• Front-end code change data
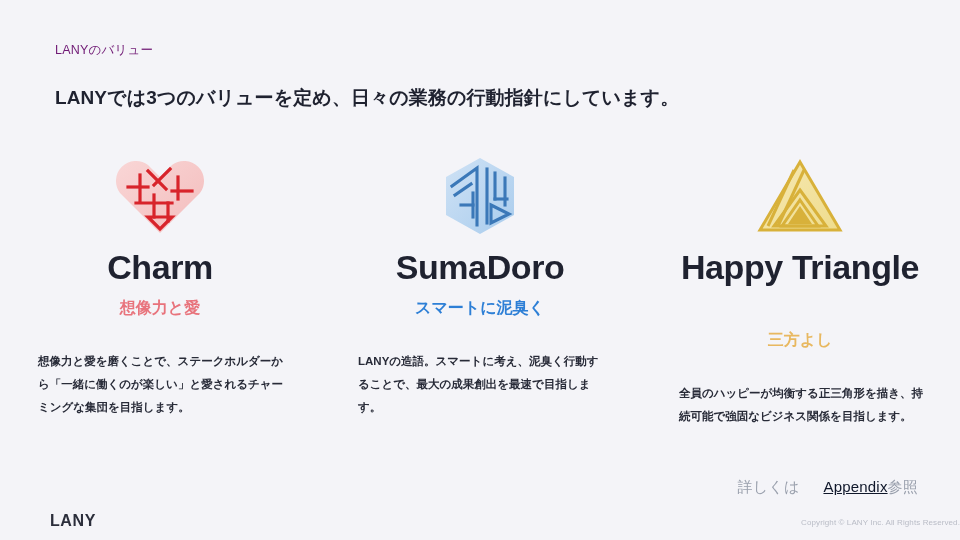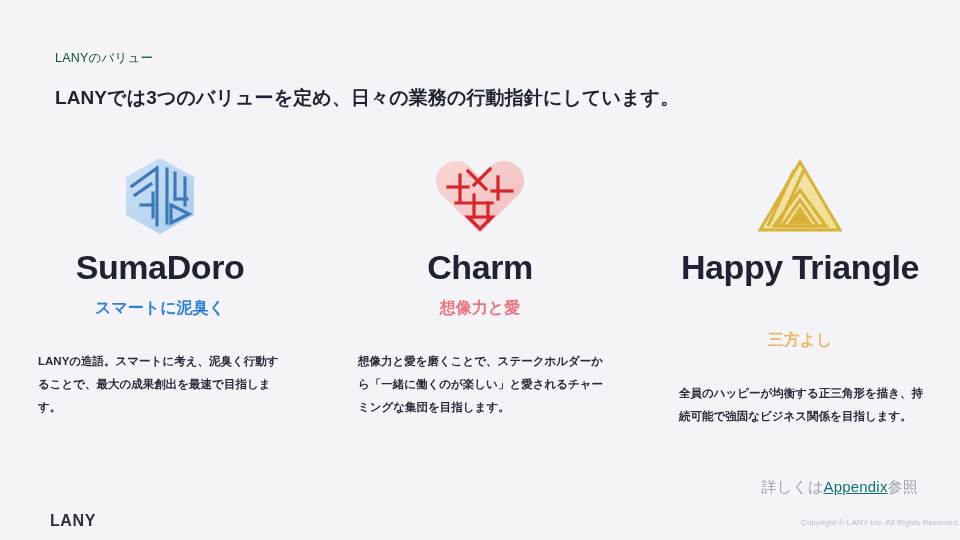--- a/index.html
+++ b/index.html
@@ -17,8 +17,8 @@
 
   
   .eyebrow {
-    position:absolute; left:55px; top:50px;
-    font-size:12.5px; font-weight:400; color:#14532d;
+    position:absolute; left:55px; top:42px;
+    font-size:12.5px; font-weight:400; color:#701a75;
     letter-spacing:.2px;
   }
   .headline {

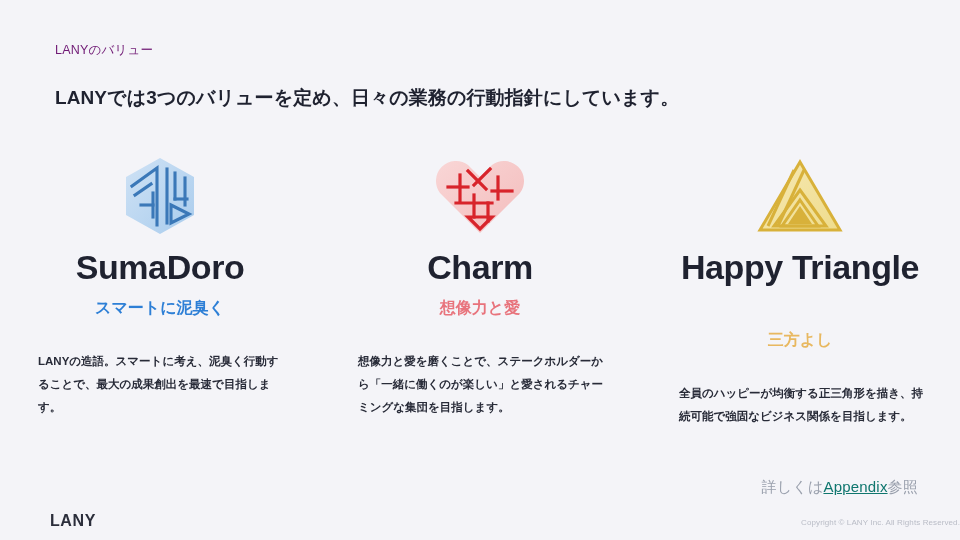--- a/index.html
+++ b/index.html
@@ -94,34 +94,6 @@
 
     <div class="col">
       <div class="icon-wrap">
-        <svg width="86" height="86" viewBox="0 0 86 86">
-          <defs>
-            <linearGradient id="hexg" x1="0" y1="0" x2="1" y2="1">
-              <stop offset="0%" stop-color="#cfe2f5"></stop>
-              <stop offset="100%" stop-color="#a9cced"></stop>
-            </linearGradient>
-          </defs>
-          <polygon points="43,5 77,24 77,62 43,81 9,62 9,24" fill="url(#hexg)"></polygon>
-          <g stroke="#3b78b8" stroke-width="3.1" fill="none" stroke-linecap="square">
-            <path d="M15,33 L40,15 L40,72"></path>
-            <path d="M18,42 L34,31"></path>
-            <path d="M24,52 L36,52"></path>
-            <path d="M36,40 L36,64"></path>
-            <path d="M50,16 L50,70"></path>
-            <path d="M58,20 L58,46"></path>
-            <path d="M68,25 L68,52"></path>
-            <path d="M58,46 L70,46"></path>
-          </g>
-          <polygon points="54,52 72,61 54,70" fill="none" stroke="#3b78b8" stroke-width="3.1"></polygon>
-        </svg>
-      </div>
-      <div class="col-title">SumaDoro</div>
-      <div class="col-sub sub-blue">スマートに泥臭く</div>
-      <div class="col-body">LANYの造語。スマートに考え、泥臭く行動することで、最大の成果創出を最速で目指します。</div>
-    </div>
-
-    <div class="col">
-      <div class="icon-wrap">
         <svg width="92" height="82" viewBox="0 0 92 82">
           <defs>
             <linearGradient id="hrtg" x1="0" y1="0" x2="1" y2="1">
@@ -147,6 +119,34 @@
       <div class="col-title">Charm</div>
       <div class="col-sub sub-red">想像力と愛</div>
       <div class="col-body">想像力と愛を磨くことで、ステークホルダーから「一緒に働くのが楽しい」と愛されるチャーミングな集団を目指します。</div>
+    </div>
+
+    <div class="col">
+      <div class="icon-wrap">
+        <svg width="86" height="86" viewBox="0 0 86 86">
+          <defs>
+            <linearGradient id="hexg" x1="0" y1="0" x2="1" y2="1">
+              <stop offset="0%" stop-color="#cfe2f5"></stop>
+              <stop offset="100%" stop-color="#a9cced"></stop>
+            </linearGradient>
+          </defs>
+          <polygon points="43,5 77,24 77,62 43,81 9,62 9,24" fill="url(#hexg)"></polygon>
+          <g stroke="#3b78b8" stroke-width="3.1" fill="none" stroke-linecap="square">
+            <path d="M15,33 L40,15 L40,72"></path>
+            <path d="M18,42 L34,31"></path>
+            <path d="M24,52 L36,52"></path>
+            <path d="M36,40 L36,64"></path>
+            <path d="M50,16 L50,70"></path>
+            <path d="M58,20 L58,46"></path>
+            <path d="M68,25 L68,52"></path>
+            <path d="M58,46 L70,46"></path>
+          </g>
+          <polygon points="54,52 72,61 54,70" fill="none" stroke="#3b78b8" stroke-width="3.1"></polygon>
+        </svg>
+      </div>
+      <div class="col-title">SumaDoro</div>
+      <div class="col-sub sub-blue">スマートに泥臭く</div>
+      <div class="col-body">LANYの造語。スマートに考え、泥臭く行動することで、最大の成果創出を最速で目指します。</div>
     </div>
 
     <div class="col">

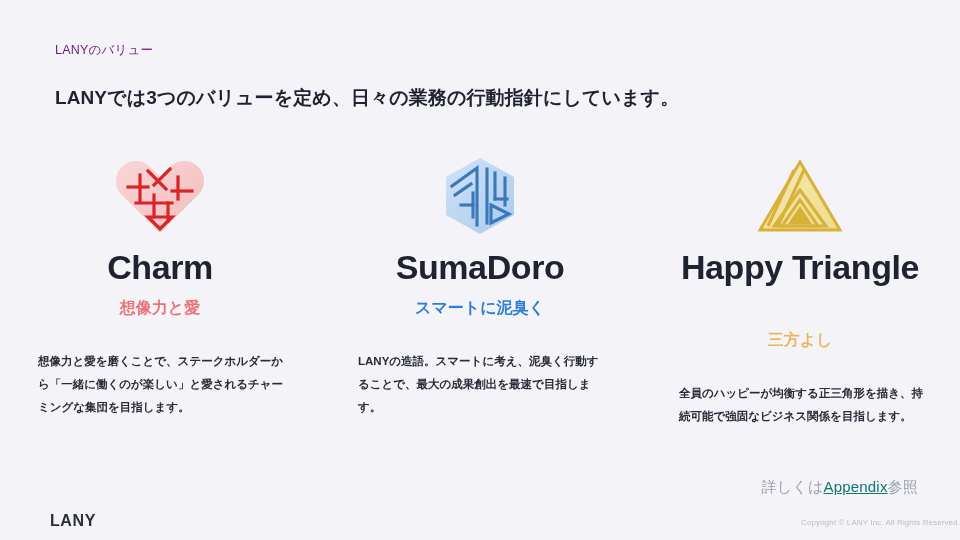--- a/index.html
+++ b/index.html
@@ -66,7 +66,7 @@
     font-size:15px; color:#9aa0ad; letter-spacing:.2px;
   }
   .appendix a {
-    color:#0f766e; text-decoration:underline;
+    color:#0f172a; text-decoration:underline;margin-left:24px;
   }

• To do
Reproduce the data verbatim. Do not carry any picture into the copy.

• Response box
--- a/index.html
+++ b/index.html
@@ -17,8 +17,8 @@
 
   
   .eyebrow {
-    position:absolute; left:55px; top:50px;
-    font-size:12.5px; font-weight:400; color:#14532d;
+    position:absolute; left:55px; top:42px;
+    font-size:12.5px; font-weight:400; color:#701a75;
     letter-spacing:.2px;
   }
   .headline {

--- a/index.html
+++ b/index.html
@@ -94,34 +94,6 @@
 
     <div class="col">
       <div class="icon-wrap">
-        <svg width="86" height="86" viewBox="0 0 86 86">
-          <defs>
-            <linearGradient id="hexg" x1="0" y1="0" x2="1" y2="1">
-              <stop offset="0%" stop-color="#cfe2f5"></stop>
-              <stop offset="100%" stop-color="#a9cced"></stop>
-            </linearGradient>
-          </defs>
-          <polygon points="43,5 77,24 77,62 43,81 9,62 9,24" fill="url(#hexg)"></polygon>
-          <g stroke="#3b78b8" stroke-width="3.1" fill="none" stroke-linecap="square">
-            <path d="M15,33 L40,15 L40,72"></path>
-            <path d="M18,42 L34,31"></path>
-            <path d="M24,52 L36,52"></path>
-            <path d="M36,40 L36,64"></path>
-            <path d="M50,16 L50,70"></path>
-            <path d="M58,20 L58,46"></path>
-            <path d="M68,25 L68,52"></path>
-            <path d="M58,46 L70,46"></path>
-          </g>
-          <polygon points="54,52 72,61 54,70" fill="none" stroke="#3b78b8" stroke-width="3.1"></polygon>
-        </svg>
-      </div>
-      <div class="col-title">SumaDoro</div>
-      <div class="col-sub sub-blue">スマートに泥臭く</div>
-      <div class="col-body">LANYの造語。スマートに考え、泥臭く行動することで、最大の成果創出を最速で目指します。</div>
-    </div>
-
-    <div class="col">
-      <div class="icon-wrap">
         <svg width="92" height="82" viewBox="0 0 92 82">
           <defs>
             <linearGradient id="hrtg" x1="0" y1="0" x2="1" y2="1">
@@ -147,6 +119,34 @@
       <div class="col-title">Charm</div>
       <div class="col-sub sub-red">想像力と愛</div>
       <div class="col-body">想像力と愛を磨くことで、ステークホルダーから「一緒に働くのが楽しい」と愛されるチャーミングな集団を目指します。</div>
+    </div>
+
+    <div class="col">
+      <div class="icon-wrap">
+        <svg width="86" height="86" viewBox="0 0 86 86">
+          <defs>
+            <linearGradient id="hexg" x1="0" y1="0" x2="1" y2="1">
+              <stop offset="0%" stop-color="#cfe2f5"></stop>
+              <stop offset="100%" stop-color="#a9cced"></stop>
+            </linearGradient>
+          </defs>
+          <polygon points="43,5 77,24 77,62 43,81 9,62 9,24" fill="url(#hexg)"></polygon>
+          <g stroke="#3b78b8" stroke-width="3.1" fill="none" stroke-linecap="square">
+            <path d="M15,33 L40,15 L40,72"></path>
+            <path d="M18,42 L34,31"></path>
+            <path d="M24,52 L36,52"></path>
+            <path d="M36,40 L36,64"></path>
+            <path d="M50,16 L50,70"></path>
+            <path d="M58,20 L58,46"></path>
+            <path d="M68,25 L68,52"></path>
+            <path d="M58,46 L70,46"></path>
+          </g>
+          <polygon points="54,52 72,61 54,70" fill="none" stroke="#3b78b8" stroke-width="3.1"></polygon>
+        </svg>
+      </div>
+      <div class="col-title">SumaDoro</div>
+      <div class="col-sub sub-blue">スマートに泥臭く</div>
+      <div class="col-body">LANYの造語。スマートに考え、泥臭く行動することで、最大の成果創出を最速で目指します。</div>
     </div>
 
     <div class="col">

--- a/index.html
+++ b/index.html
@@ -66,7 +66,7 @@
     font-size:15px; color:#9aa0ad; letter-spacing:.2px;
   }
   .appendix a {
-    color:#0f766e; text-decoration:underline;
+    color:#0f172a; text-decoration:underline;margin-left:24px;
   }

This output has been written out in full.